— Libellant filed a libel in divorce against respondent charging that “on June 1, 1947, respondent committed adultery with one Millard Keiper of Blakeslee, Monroe County, Pa., in the home of said Millard Keiper”.
Respondent ruled libellant for a bill of particulars, whereupon libellant filed ah averment in the same words as in the libel. When ruled for a more specific bill of particulars, libellant stood on the charge as stated and the matter is now before the court upon the question of the particularity of the accusation.
*378Both sides have cited Weedon v. Weedon, 34 Pa. Superior Ct. 358, in reliance upon the following language (p. 362) :
“A bill of particulars is an amplification or more particular specification of the matter set forth in the pleading. While it need not state more than the party furnishing it is bound to prove under the pleading, it must be as specific as the circumstances of the case will allow, and should fairly apprise the opposite party and the court of the nature of the claim or defense made and the nature of the evidence: 3 E'ncy. of Pleading & Practice, 519, 532. The act requires that the cause of complaint shall be set forth ‘particularly and specifically’.”
The only dispute between the parties is whether respondent can demand from libellant the names of the witnesses by which he intends to prove his charge.
The quoted portion of the Weedon opinion clearly states that the opposite party and the court should be fairly apprised “of the nature of the evidence”. When we study the opinion itself, however, we find that in that case there was a bill of particulars which was given tacit approval by the Superior Court and that that bill of particulars contained no more information than is contained in the libel in our ease.
The error in the Weedon case consisted in the court’s permitting the jury to bring in a verdict against respondent if they found she committed adultery on a date set in the bill of particulars, “or at some other time”. By necessary implication, if the jury had been confined simply to a date set in the bill of particulars, their verdict would have been good.
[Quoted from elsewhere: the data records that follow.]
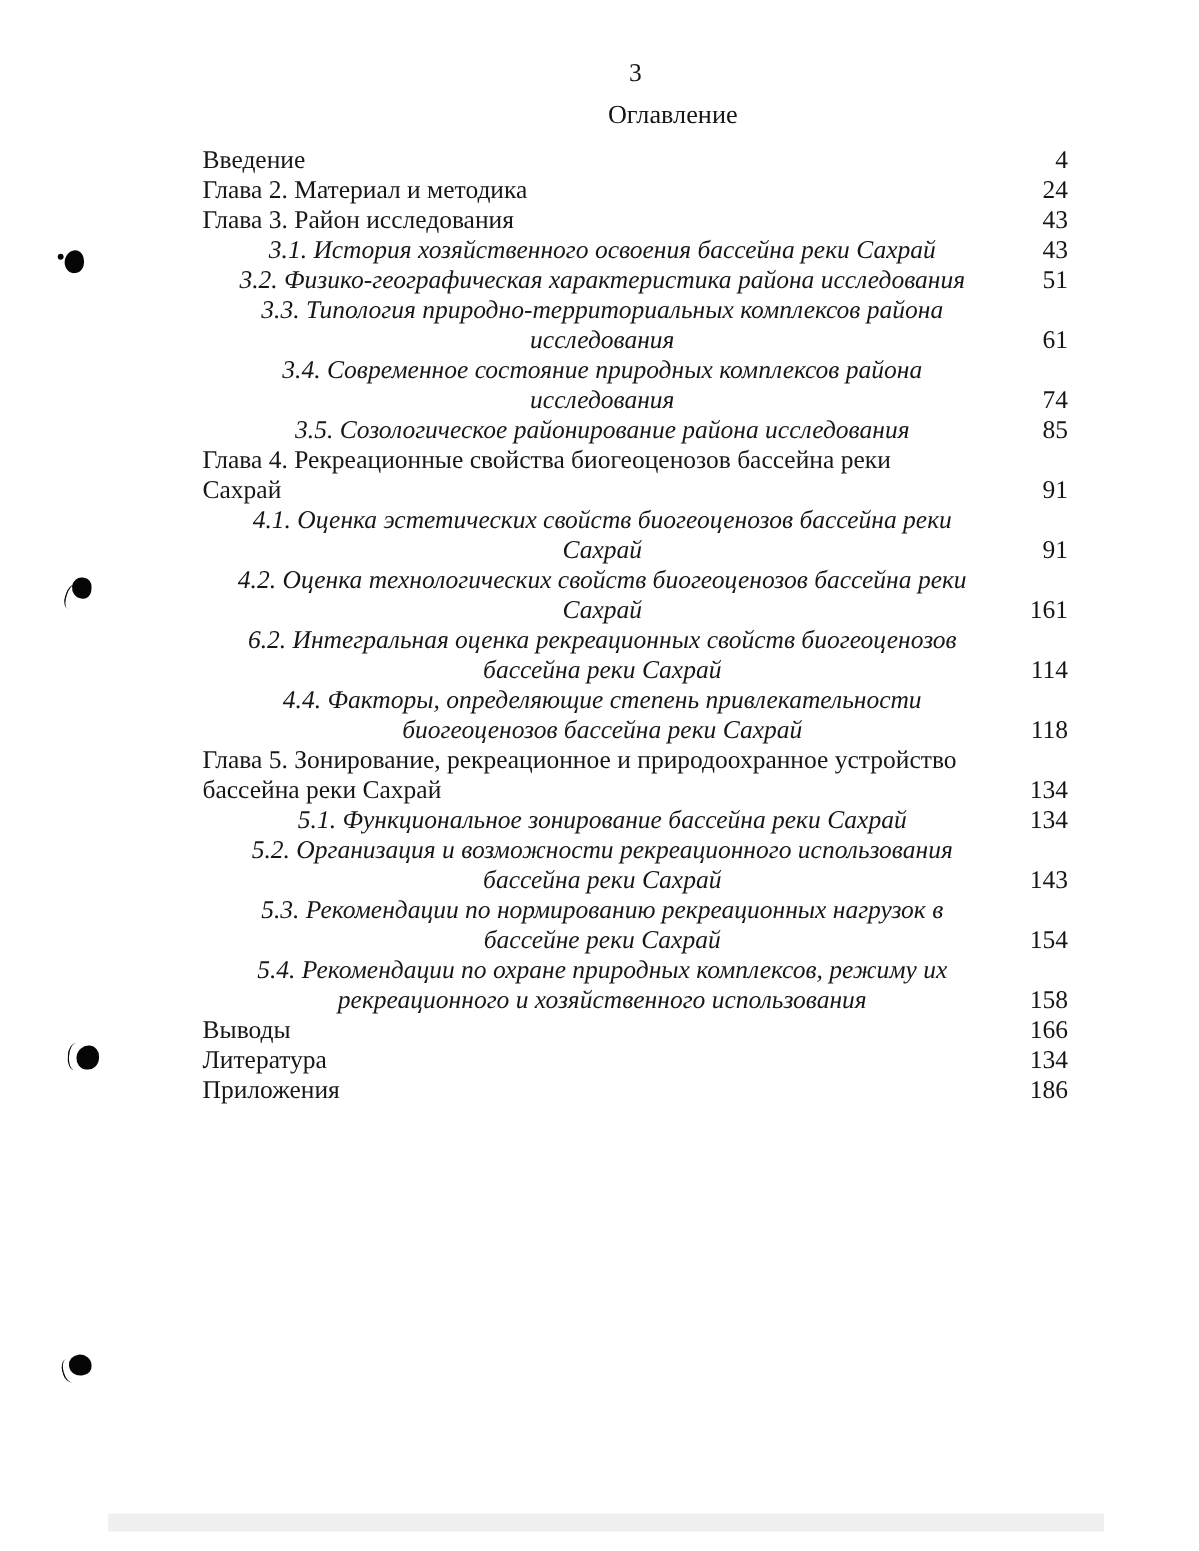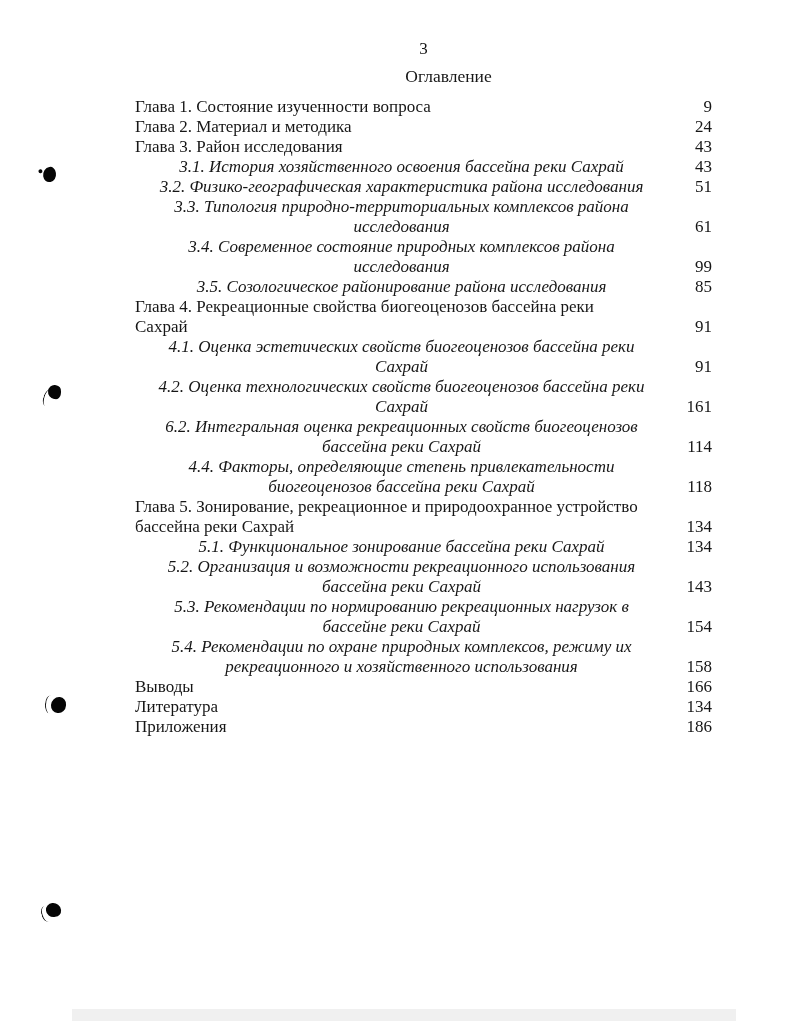--- a/index.html
+++ b/index.html
@@ -146,6 +146,10 @@
 
   <div class="toc-list">
 
+    <div class="entry">
+      <span class="entry-title">Введение</span>
+      <span class="entry-page">4</span>
+    </div>
 
     <div class="entry">
       <span class="entry-title">Глава 1. Состояние изученности вопроса</span>

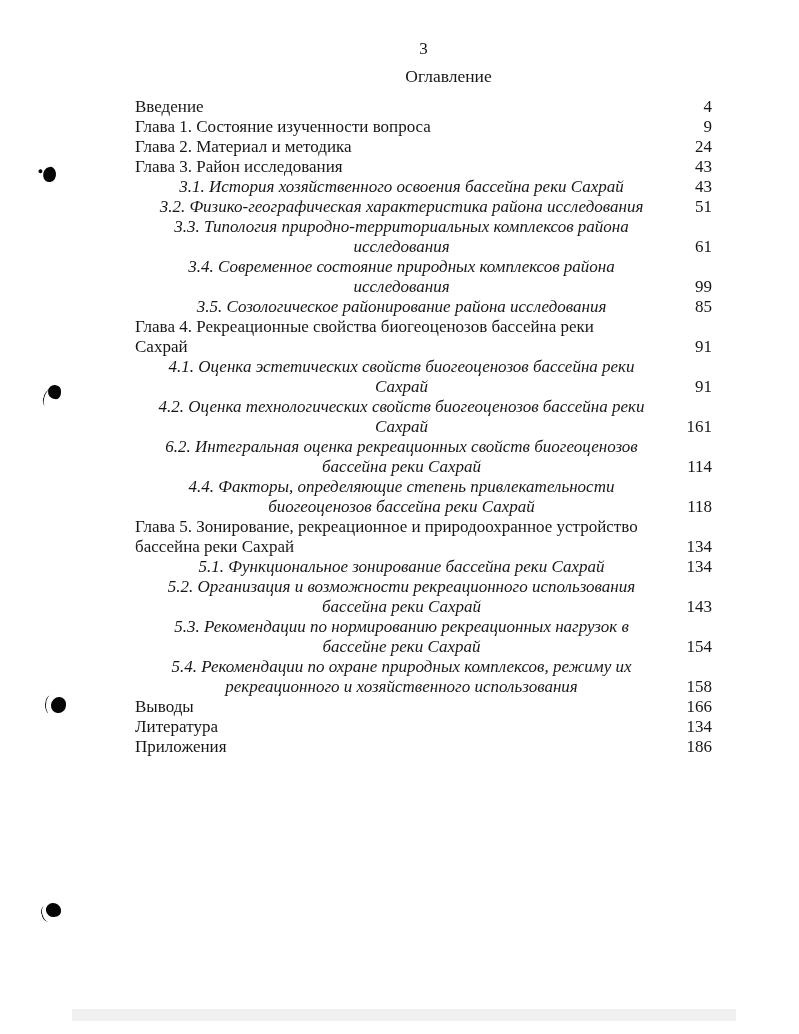--- a/index.html
+++ b/index.html
@@ -151,10 +151,6 @@
       <span class="entry-page">4</span>
     </div>
 
-    <div class="entry">
-      <span class="entry-title">Глава 1. Состояние изученности вопроса</span>
-      <span class="entry-page">9</span>
-    </div>
 
     <div class="entry">
       <span class="entry-title">Глава 2. Материал и методика</span>

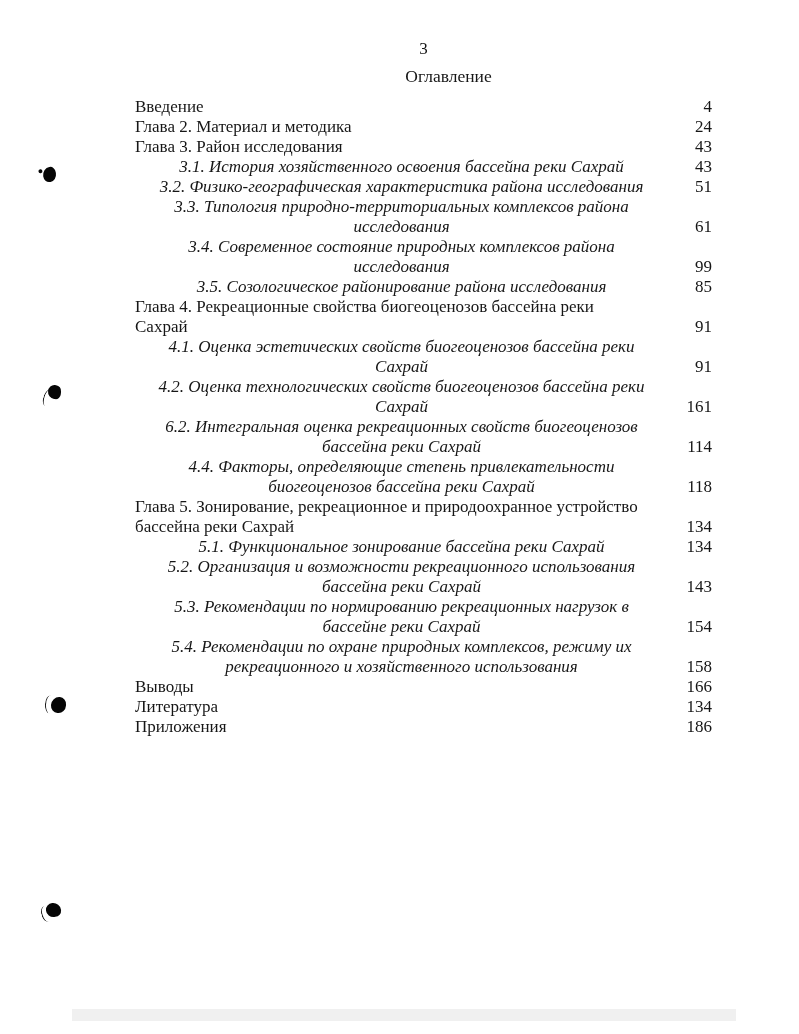--- a/index.html
+++ b/index.html
@@ -181,7 +181,7 @@
     <div class="entry italic">
       <span class="entry-title">3.4. Современное состояние природных комплексов района
 исследования</span>
-      <span class="entry-page">99</span>
+      <span class="entry-page">74</span>
     </div>
 
     <div class="entry italic">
That bill charged that she committed adultery with a named respondent, to wit, “on or about June 15, 1901 at the respondent’s residence”.
Under these circumstances we believe that respondent is in possession of all the information to which she is entitled, having been given a specific date and name *379of corespondent and the very house in which the act was alleged to have been committed. Under our pror cedure of adjourned hearings, there is little possibility of damage from surprise witnesses, since the opposite party always has an opportunity to investigate the truth of their testimony.